◆ **TASK OBJECTIVE**: Write the line that contains "PIB real Nacional (% a.a.) | 2023: 0,0130" and each one after it, word for word, ending with the final line of the data.

SUPPLIED MATERIAL below:

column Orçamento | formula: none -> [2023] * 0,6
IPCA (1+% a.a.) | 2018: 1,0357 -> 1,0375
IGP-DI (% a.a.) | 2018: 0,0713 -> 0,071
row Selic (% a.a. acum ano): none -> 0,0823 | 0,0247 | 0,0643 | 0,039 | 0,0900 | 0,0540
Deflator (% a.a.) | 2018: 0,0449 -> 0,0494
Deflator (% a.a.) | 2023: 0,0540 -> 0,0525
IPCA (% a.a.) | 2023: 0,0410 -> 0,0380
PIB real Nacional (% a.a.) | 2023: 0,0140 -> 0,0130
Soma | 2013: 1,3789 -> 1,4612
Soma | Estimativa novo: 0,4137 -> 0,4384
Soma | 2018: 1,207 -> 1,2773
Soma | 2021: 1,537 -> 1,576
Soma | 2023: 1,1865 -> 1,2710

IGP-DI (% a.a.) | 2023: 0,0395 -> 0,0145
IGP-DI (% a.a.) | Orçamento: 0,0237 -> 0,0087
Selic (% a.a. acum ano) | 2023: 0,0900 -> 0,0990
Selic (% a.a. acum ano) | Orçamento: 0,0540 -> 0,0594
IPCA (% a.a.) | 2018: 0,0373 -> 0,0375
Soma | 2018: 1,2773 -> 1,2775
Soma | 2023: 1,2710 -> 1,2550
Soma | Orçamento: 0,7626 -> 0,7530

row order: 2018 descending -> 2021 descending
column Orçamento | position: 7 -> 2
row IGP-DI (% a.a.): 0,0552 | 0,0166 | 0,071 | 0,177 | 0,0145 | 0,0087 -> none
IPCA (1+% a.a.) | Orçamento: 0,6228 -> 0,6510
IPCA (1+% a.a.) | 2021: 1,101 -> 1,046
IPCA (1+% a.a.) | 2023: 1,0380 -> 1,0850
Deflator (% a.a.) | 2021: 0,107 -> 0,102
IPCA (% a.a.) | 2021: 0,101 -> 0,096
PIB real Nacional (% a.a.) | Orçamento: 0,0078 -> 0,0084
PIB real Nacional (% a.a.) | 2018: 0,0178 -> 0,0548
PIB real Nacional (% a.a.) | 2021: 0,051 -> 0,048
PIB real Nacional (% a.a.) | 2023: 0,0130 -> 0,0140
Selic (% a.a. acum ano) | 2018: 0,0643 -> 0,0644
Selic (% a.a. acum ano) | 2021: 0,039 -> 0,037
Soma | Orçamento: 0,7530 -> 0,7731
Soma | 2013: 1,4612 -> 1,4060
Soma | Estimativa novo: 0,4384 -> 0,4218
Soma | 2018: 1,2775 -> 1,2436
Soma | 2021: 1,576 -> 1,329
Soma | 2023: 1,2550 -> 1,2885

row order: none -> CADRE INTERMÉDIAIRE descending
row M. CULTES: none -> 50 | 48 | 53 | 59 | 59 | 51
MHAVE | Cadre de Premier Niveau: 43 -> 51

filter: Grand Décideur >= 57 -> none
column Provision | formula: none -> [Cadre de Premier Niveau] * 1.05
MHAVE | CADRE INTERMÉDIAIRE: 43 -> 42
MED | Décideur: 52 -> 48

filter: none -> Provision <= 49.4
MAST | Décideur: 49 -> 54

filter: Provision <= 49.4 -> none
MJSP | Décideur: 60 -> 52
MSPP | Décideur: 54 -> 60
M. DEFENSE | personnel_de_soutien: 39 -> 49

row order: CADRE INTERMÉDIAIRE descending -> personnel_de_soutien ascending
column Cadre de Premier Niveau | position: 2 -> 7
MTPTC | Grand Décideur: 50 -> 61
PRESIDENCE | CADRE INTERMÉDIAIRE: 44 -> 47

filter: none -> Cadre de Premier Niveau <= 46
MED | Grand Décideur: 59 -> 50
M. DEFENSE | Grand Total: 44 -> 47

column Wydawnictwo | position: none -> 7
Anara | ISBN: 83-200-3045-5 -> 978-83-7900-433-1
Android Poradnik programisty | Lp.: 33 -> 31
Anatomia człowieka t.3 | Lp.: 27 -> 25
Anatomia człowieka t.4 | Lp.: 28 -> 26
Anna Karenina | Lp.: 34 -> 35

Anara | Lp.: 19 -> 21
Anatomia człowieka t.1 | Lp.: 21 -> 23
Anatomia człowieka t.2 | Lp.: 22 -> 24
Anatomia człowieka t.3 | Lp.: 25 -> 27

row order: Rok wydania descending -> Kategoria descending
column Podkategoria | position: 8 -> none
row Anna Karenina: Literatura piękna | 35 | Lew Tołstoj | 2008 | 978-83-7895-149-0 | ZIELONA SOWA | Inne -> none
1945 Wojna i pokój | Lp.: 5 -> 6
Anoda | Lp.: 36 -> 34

End of SUPPLIED MATERIAL.

◆ **EXERCISE OUTPUT**:
PIB real Nacional (% a.a.) | 2023: 0,0130 -> 0,0140
Selic (% a.a. acum ano) | 2018: 0,0643 -> 0,0644
Selic (% a.a. acum ano) | 2021: 0,039 -> 0,037
Soma | Orçamento: 0,7530 -> 0,7731
Soma | 2013: 1,4612 -> 1,4060
Soma | Estimativa novo: 0,4384 -> 0,4218
Soma | 2018: 1,2775 -> 1,2436
Soma | 2021: 1,576 -> 1,329
Soma | 2023: 1,2550 -> 1,2885

row order: none -> CADRE INTERMÉDIAIRE descending
row M. CULTES: none -> 50 | 48 | 53 | 59 | 59 | 51
MHAVE | Cadre de Premier Niveau: 43 -> 51

filter: Grand Décideur >= 57 -> none
column Provision | formula: none -> [Cadre de Premier Niveau] * 1.05
MHAVE | CADRE INTERMÉDIAIRE: 43 -> 42
MED | Décideur: 52 -> 48

filter: none -> Provision <= 49.4
MAST | Décideur: 49 -> 54

filter: Provision <= 49.4 -> none
MJSP | Décideur: 60 -> 52
MSPP | Décideur: 54 -> 60
M. DEFENSE | personnel_de_soutien: 39 -> 49

row order: CADRE INTERMÉDIAIRE descending -> personnel_de_soutien ascending
column Cadre de Premier Niveau | position: 2 -> 7
MTPTC | Grand Décideur: 50 -> 61
PRESIDENCE | CADRE INTERMÉDIAIRE: 44 -> 47

filter: none -> Cadre de Premier Niveau <= 46
MED | Grand Décideur: 59 -> 50
M. DEFENSE | Grand Total: 44 -> 47

column Wydawnictwo | position: none -> 7
Anara | ISBN: 83-200-3045-5 -> 978-83-7900-433-1
Android Poradnik programisty | Lp.: 33 -> 31
Anatomia człowieka t.3 | Lp.: 27 -> 25
Anatomia człowieka t.4 | Lp.: 28 -> 26
Anna Karenina | Lp.: 34 -> 35

Anara | Lp.: 19 -> 21
Anatomia człowieka t.1 | Lp.: 21 -> 23
Anatomia człowieka t.2 | Lp.: 22 -> 24
Anatomia człowieka t.3 | Lp.: 25 -> 27

row order: Rok wydania descending -> Kategoria descending
column Podkategoria | position: 8 -> none
row Anna Karenina: Literatura piękna | 35 | Lew Tołstoj | 2008 | 978-83-7895-149-0 | ZIELONA SOWA | Inne -> none
1945 Wojna i pokój | Lp.: 5 -> 6
Anoda | Lp.: 36 -> 34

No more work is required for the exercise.